= Activity =
Copy all the entries below exactly, but not the pictures.
** Records for this task follows **
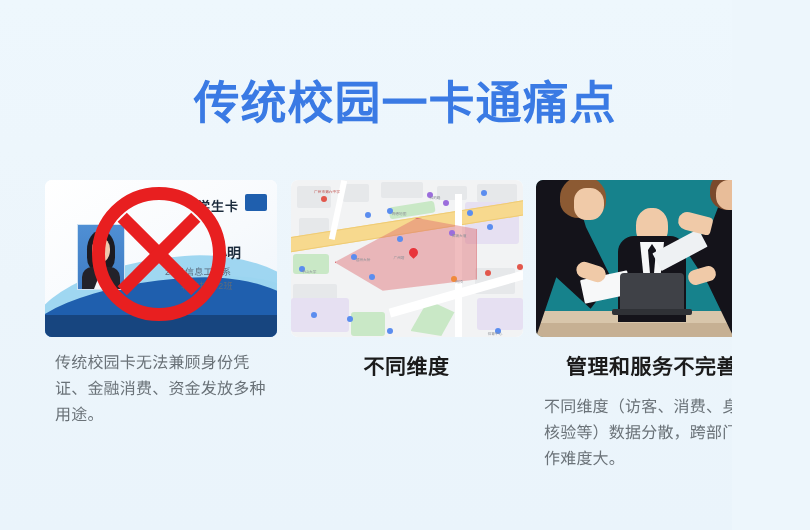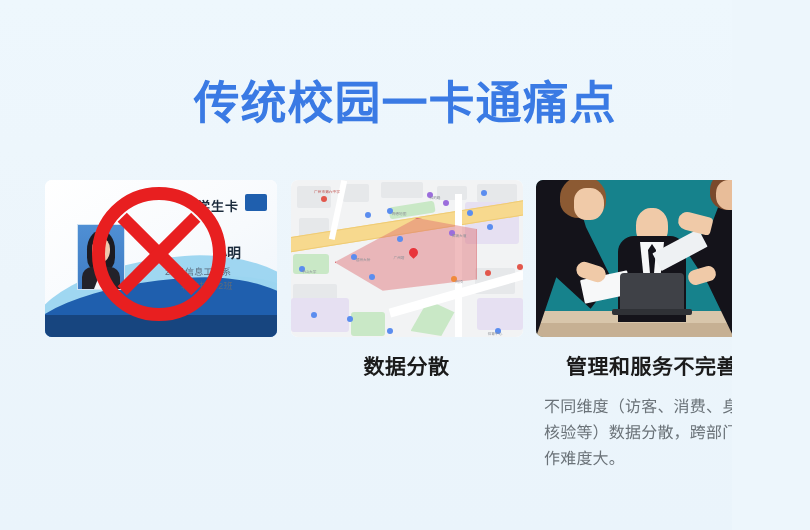"传统校园卡无法兼顾身份凭证、金融消费、资金发放多种用途。" div.card-body { html: none -> <div>传统校园卡无法兼顾身份凭证、金融消费、资金发放多种用途。</div> }
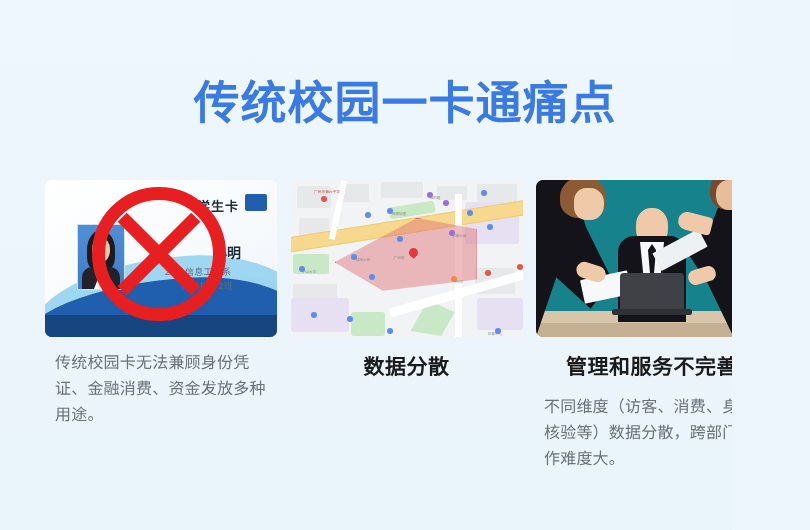"数据分散" div.card-heading { text: 数据分散 -> 不同维度 }
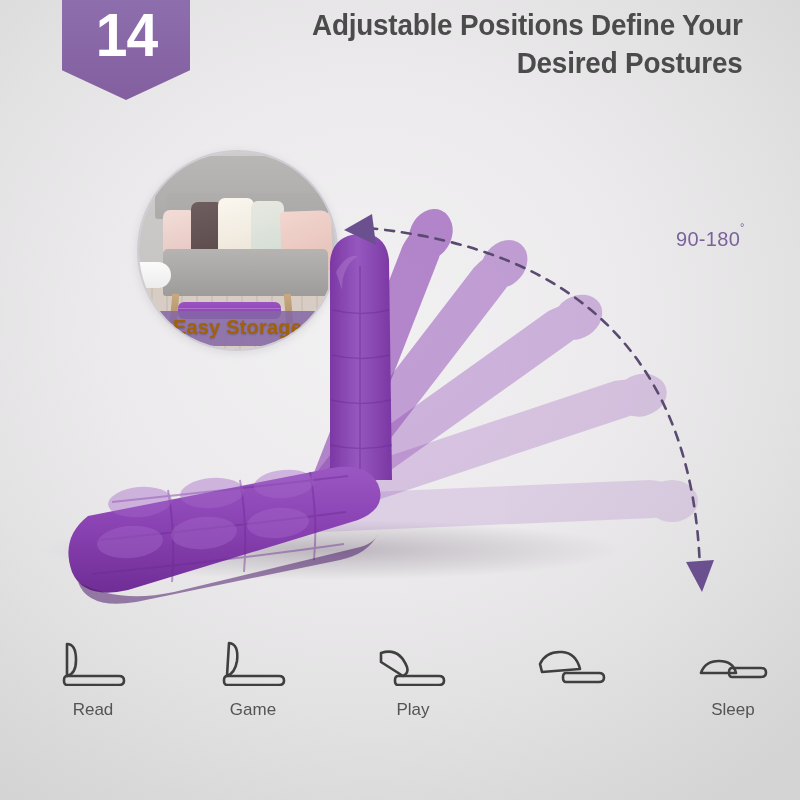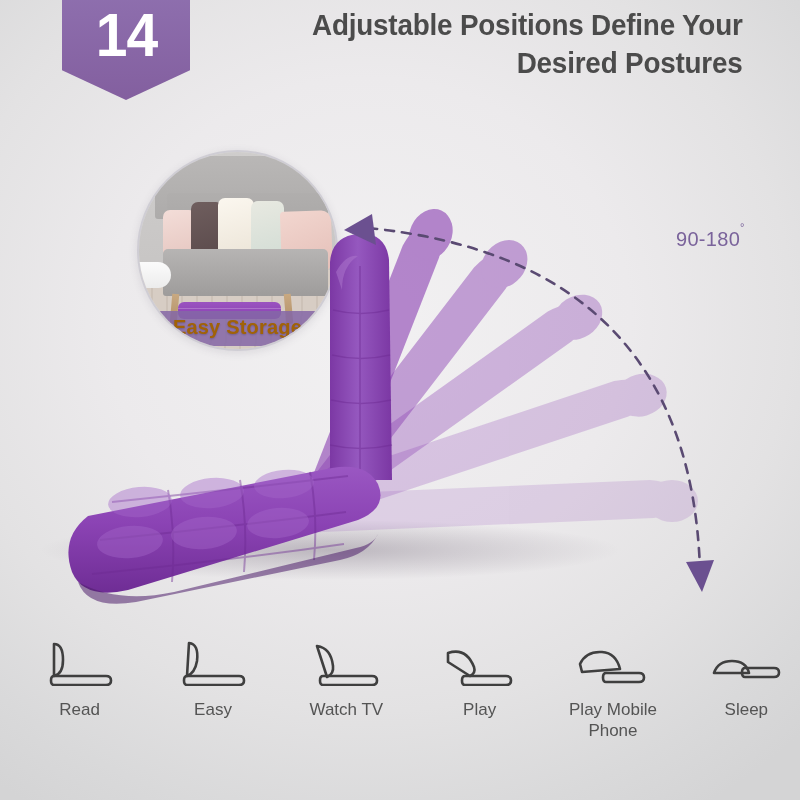"Easy" div.icon-label { text: Easy -> Game }
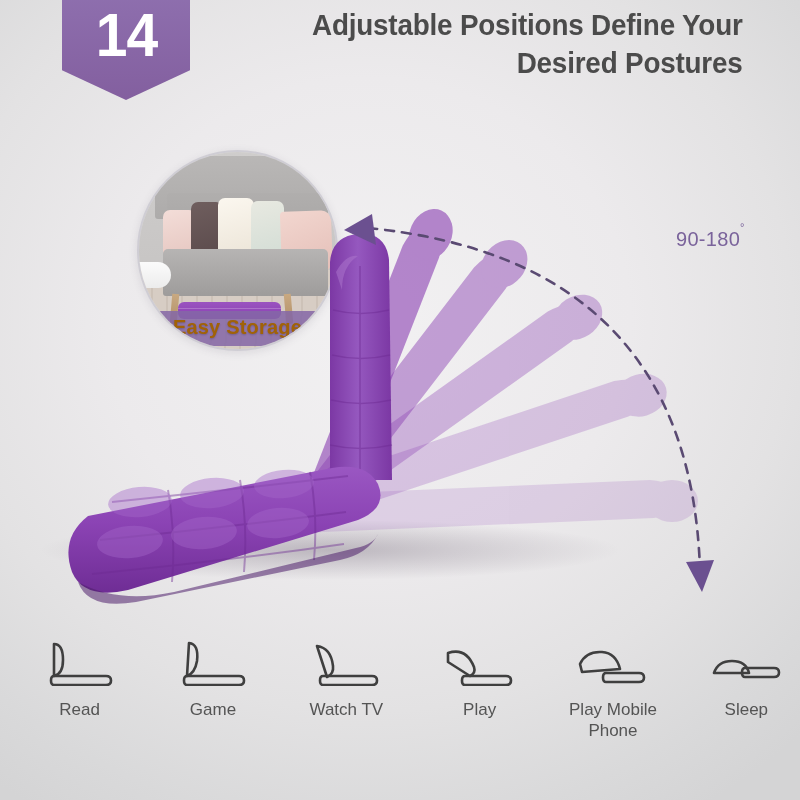"Watch TV" div.icon-cell { html: <div> <svg> <g> <path></path> <path></path> </g> </svg> <div>Watch TV</div> </div> -> none }
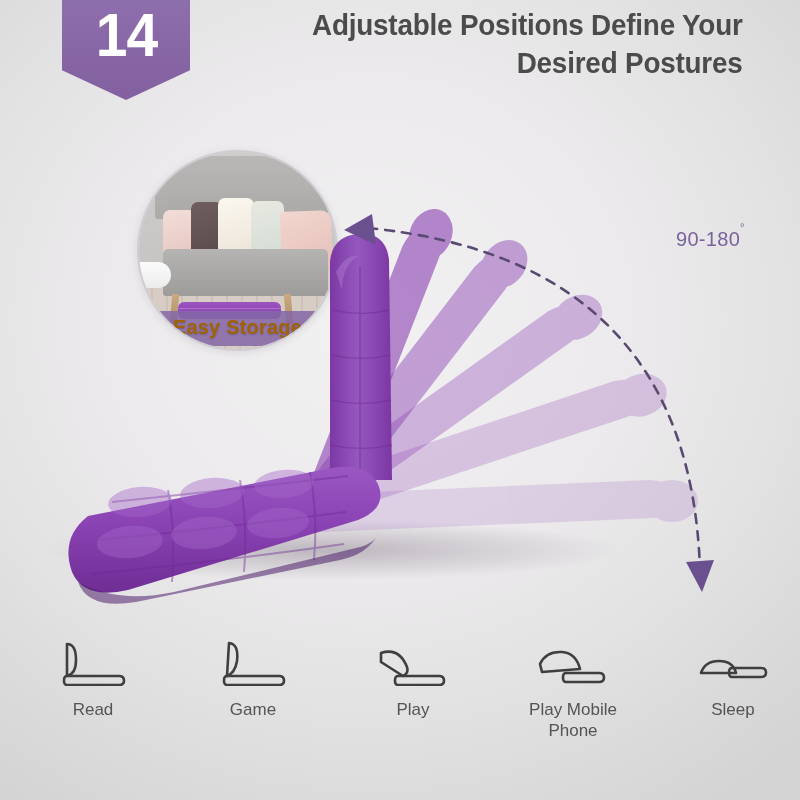"Play Mobile Phone" div.icon-label { html: <div>Play Mobile Phone</div> -> none }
** End of Records for this task **
= Exercise answer =
"传统校园卡无法兼顾身份凭证、金融消费、资金发放多种用途。" div.card-body { html: none -> <div>传统校园卡无法兼顾身份凭证、金融消费、资金发放多种用途。</div> }
"数据分散" div.card-heading { text: 数据分散 -> 不同维度 }
"Easy" div.icon-label { text: Easy -> Game }
"Watch TV" div.icon-cell { html: <div> <svg> <g> <path></path> <path></path> </g> </svg> <div>Watch TV</div> </div> -> none }
"Play Mobile Phone" div.icon-label { html: <div>Play Mobile Phone</div> -> none }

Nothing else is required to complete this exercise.